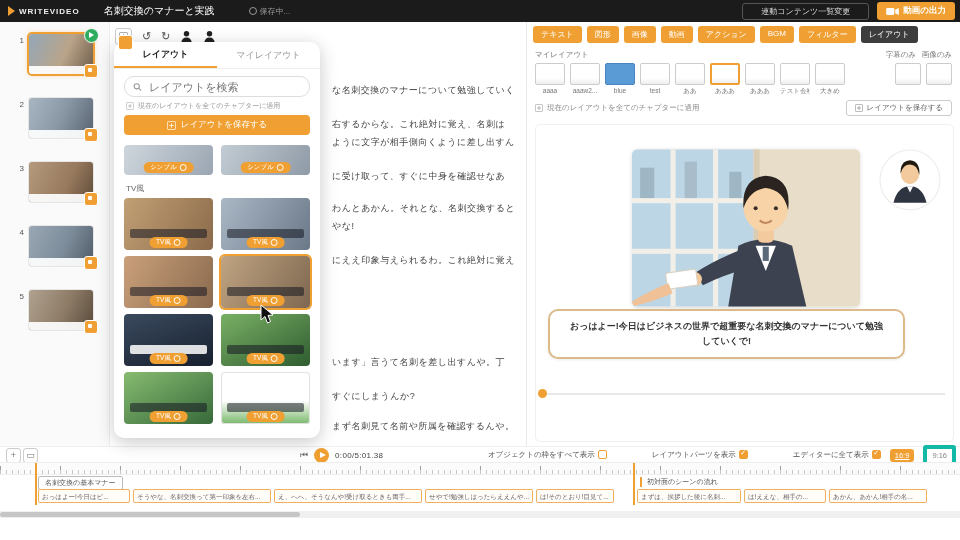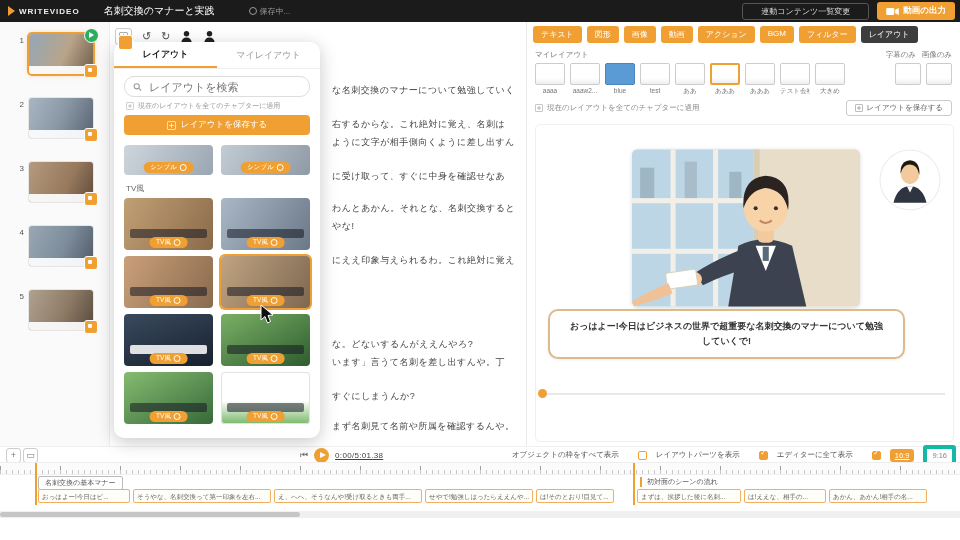"な。どないするんがええんやろ?" div.frag { html: <div>な。どないするんがええんやろ?</div> -> none }
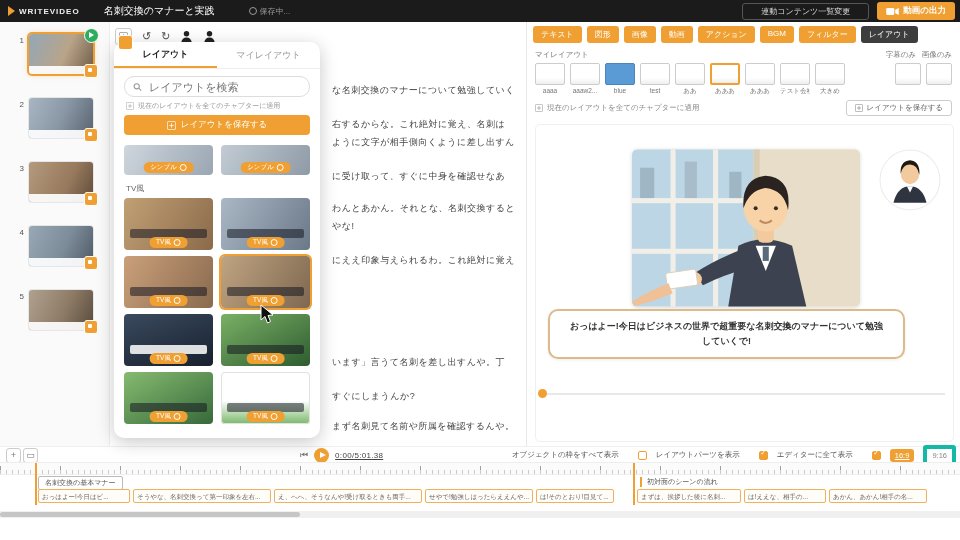"0:00/5:01.38" .timecode { text-decoration: underline -> none }
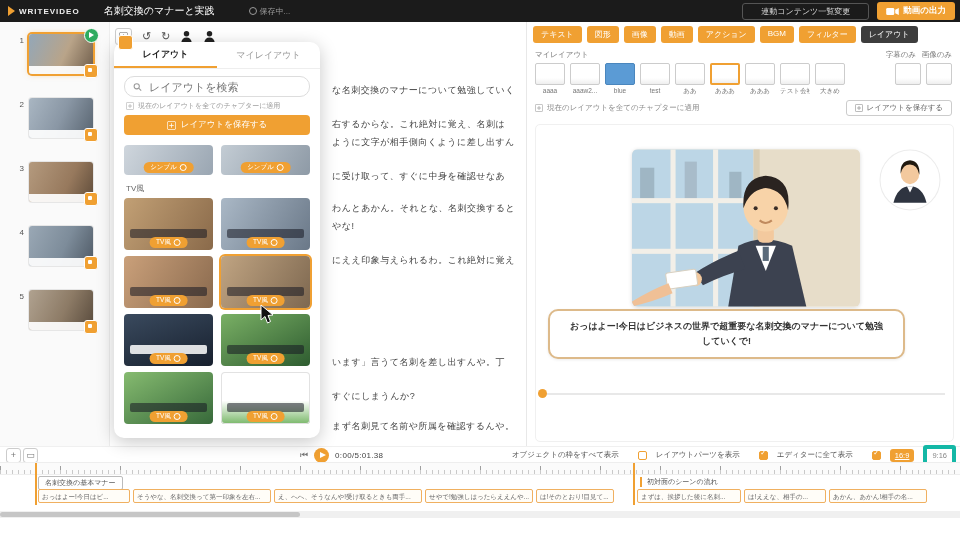"オブジェクトの枠をすべて表示" .tgl { align-items: center -> none; gap: 19px -> 3px; margin-left: none -> 36px }
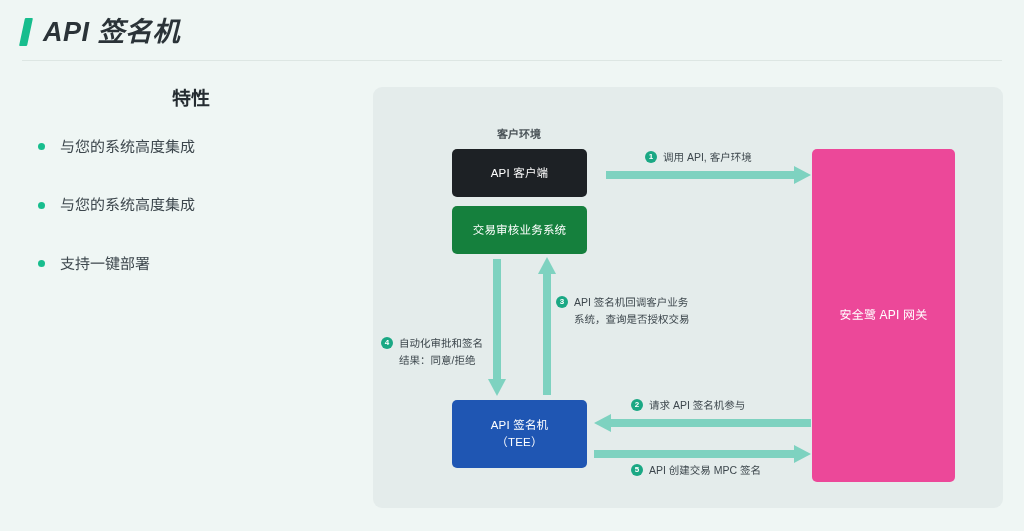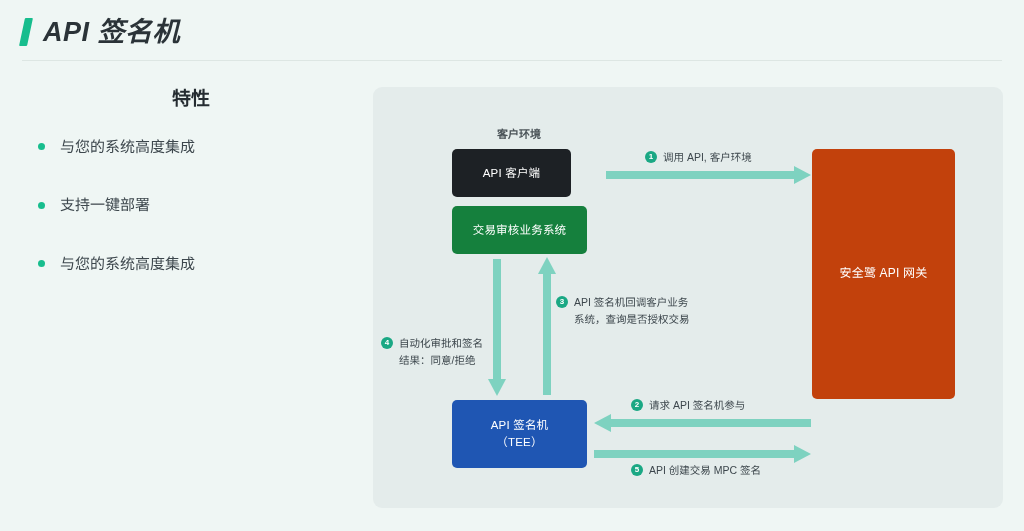"API 客户端" .node-api-client { width: 119px -> 135px }
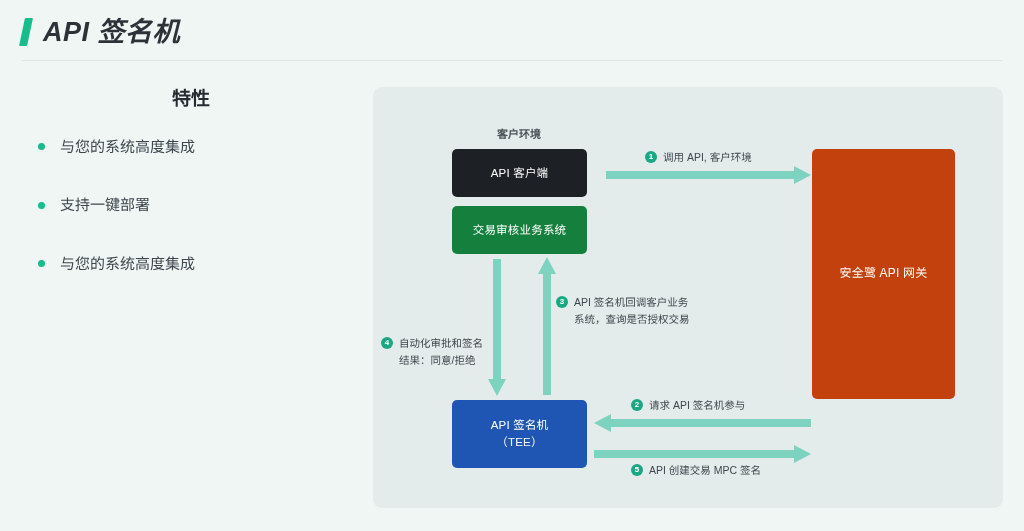"支持一键部署" div.feature-item { order: before "与您的系统高度集成" -> after "与您的系统高度集成" }
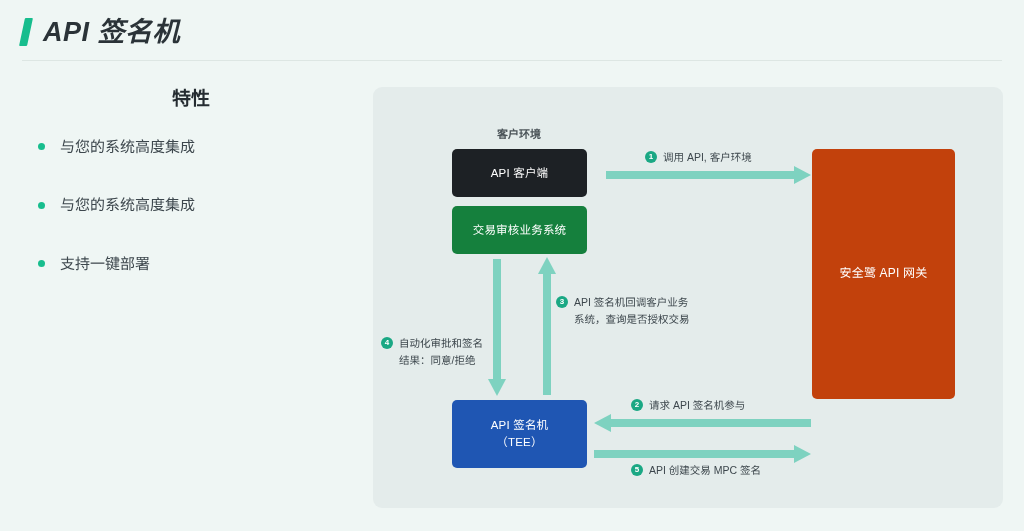"安全鹭 API 网关" .node-gateway { background: #c2410c -> #ec4899; height: 250px -> 333px }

★ ★ ★ ★ ★

- [Requirement] In the entries above, every line from the line with "text-decoration: underline ->" to the line with "width: 119px ->" is to be printed exactly, with both ends included and pictures excluded.

- [Task result]
"0:00/5:01.38" .timecode { text-decoration: underline -> none }
"オブジェクトの枠をすべて表示" .tgl { align-items: center -> none; gap: 19px -> 3px; margin-left: none -> 36px }
"API 客户端" .node-api-client { width: 119px -> 135px }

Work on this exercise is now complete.